Within the exclusive surroundings of the Mas de Chastelas (see separate review) is a fine restaurant which is worth a visit in its own right. In fine weather, it occupies the terrace by the hotel’s swimming pool, surrounded by some of the loveliest gardens in the area. On the evening on which I dined I was soothed into pleasant contentment by the plucking of a harpist. It seemed appropriate to the context to be listening to ‘Amazing Grace’, as candles flickered in their silver sticks, for standards here are high – the glassware is by C & S and the cutlery is by Guy Degrenne.
Chef Matthieu Hericotte (pictured, with your correspondent) hails from Amiens. He offers three set menus: a three-course vegetarian menu (60€), a four-course menu (65€) and a tasting menu (120€). I chose three courses from the carte (for which you should allow around 90€. Service is friendly, and the pace is unhurried.

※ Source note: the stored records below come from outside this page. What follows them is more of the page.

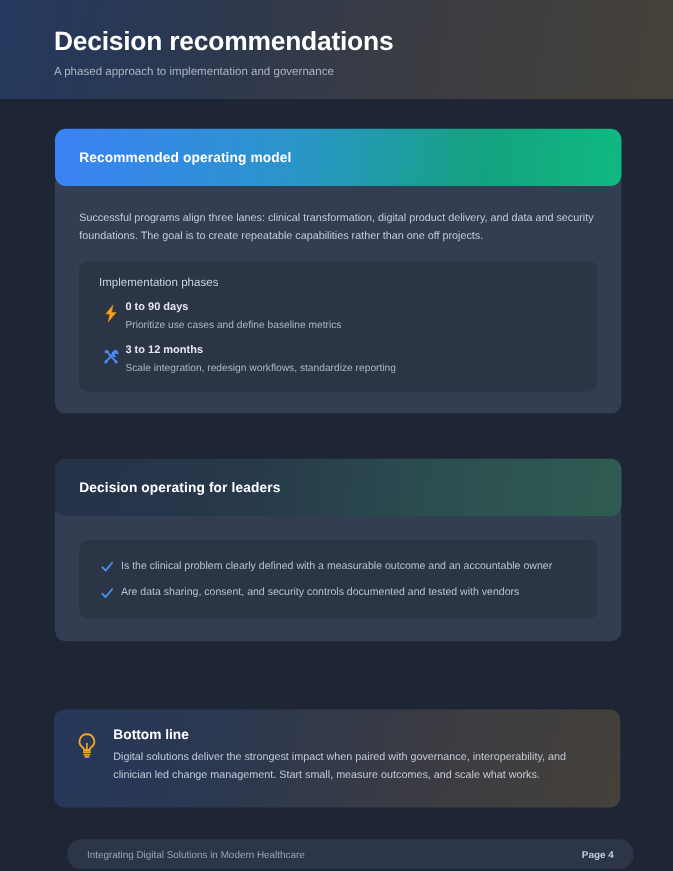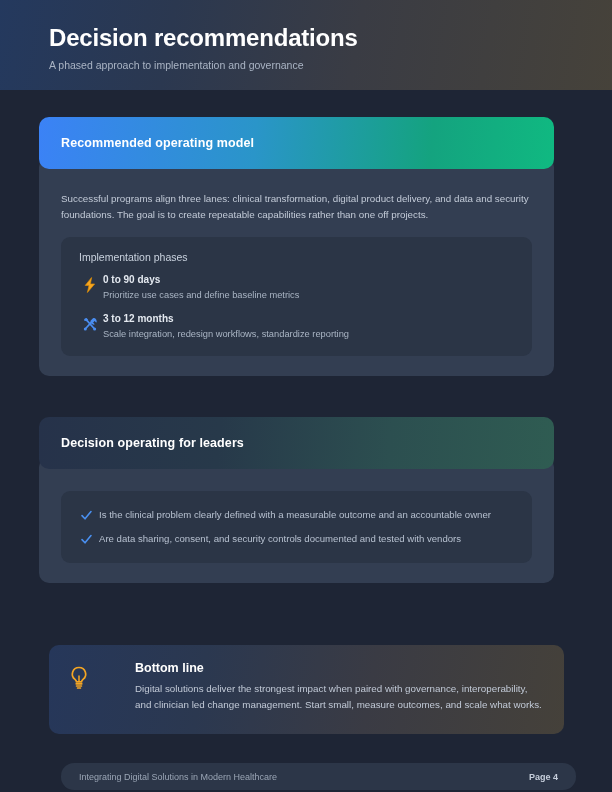--- a/index.html
+++ b/index.html
@@ -30,21 +30,21 @@
   }
 
   
   .page {
     position:absolute; left:0; top:90px; width:612px; height:702px;
     padding:0;
   }
 
   
   .card {
-    position:absolute; left:39px; width:515px;
+    position:absolute; left:50px; width:515px;
     border-radius:10px;
   }
   .card-head {
     height:52px; border-radius:10px;
     display:flex; align-items:center;
     padding-left:22px;
     position:relative; z-index:2;
   }
   .card-head-title {
     font-size:12.5px; font-weight:bold; color:#ffffff;
@@ -109,21 +109,21 @@
 
   
   .bottomline {
     position:absolute; left:49px; width:515px;
     border-radius:10px;
     background:linear-gradient(100deg, #26375a 0%, #2b3850 30%, #3a3b44 62%, #45413a 100%);
     padding:16px 22px 20px 20px;
     display:flex;
   }
   .bl-icon { width:30px; flex:0 0 30px; padding-top:5px; }
-  .bl-body { flex:1; padding-left:4px;margin-left:32px; }
+  .bl-body { flex:1; padding-left:4px; }
   .bl-title { font-size:12.5px; font-weight:bold; color:#ffffff; }
   .bl-text { font-size:9.8px; color:#c2cad7; line-height:1.68; margin-top:6px; }
 
   
   .footer {
     position:absolute; left:61px; width:515px; height:27px;
     background:#2a3purple; background:#2c3purple;
     background:#2b3purple;
     background:#2c3648;
     border-radius:13px;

I began with fried foie gras and grilled cèpe mushrooms, a tasty combination enlivened by a juice of Lambrusco. My main course was roasted duckling. This piece of breast was a delicious piece of tender meat. It was served with caramelised and poached mirabelles, which created just the right balance in the dish. I finished with millefeuille with vanilla, fruit compote and sorbet.
Apart from the champagnes, all the wines in the cellar (just 33 offerings) are local – although the list contains a promise that if you want a particular wine not made on the St Tropez peninsula (and, presumably, can give sufficient notice) “we shall do our best to get it for you”. Prices run from 39€ to 95€ for the still wines, and up to 380€ for 2006 Cristal champagne. 2005 Dom Pérignon is 370€ and Charles Heidsieck rosé is 175€. I drank a cabernet sauvignon with a dash of syrah, which reminded me of a very decent claret (Artus, Domaine de la Pertuade, 2015).
This was a pleasant evening in lovely surroundings.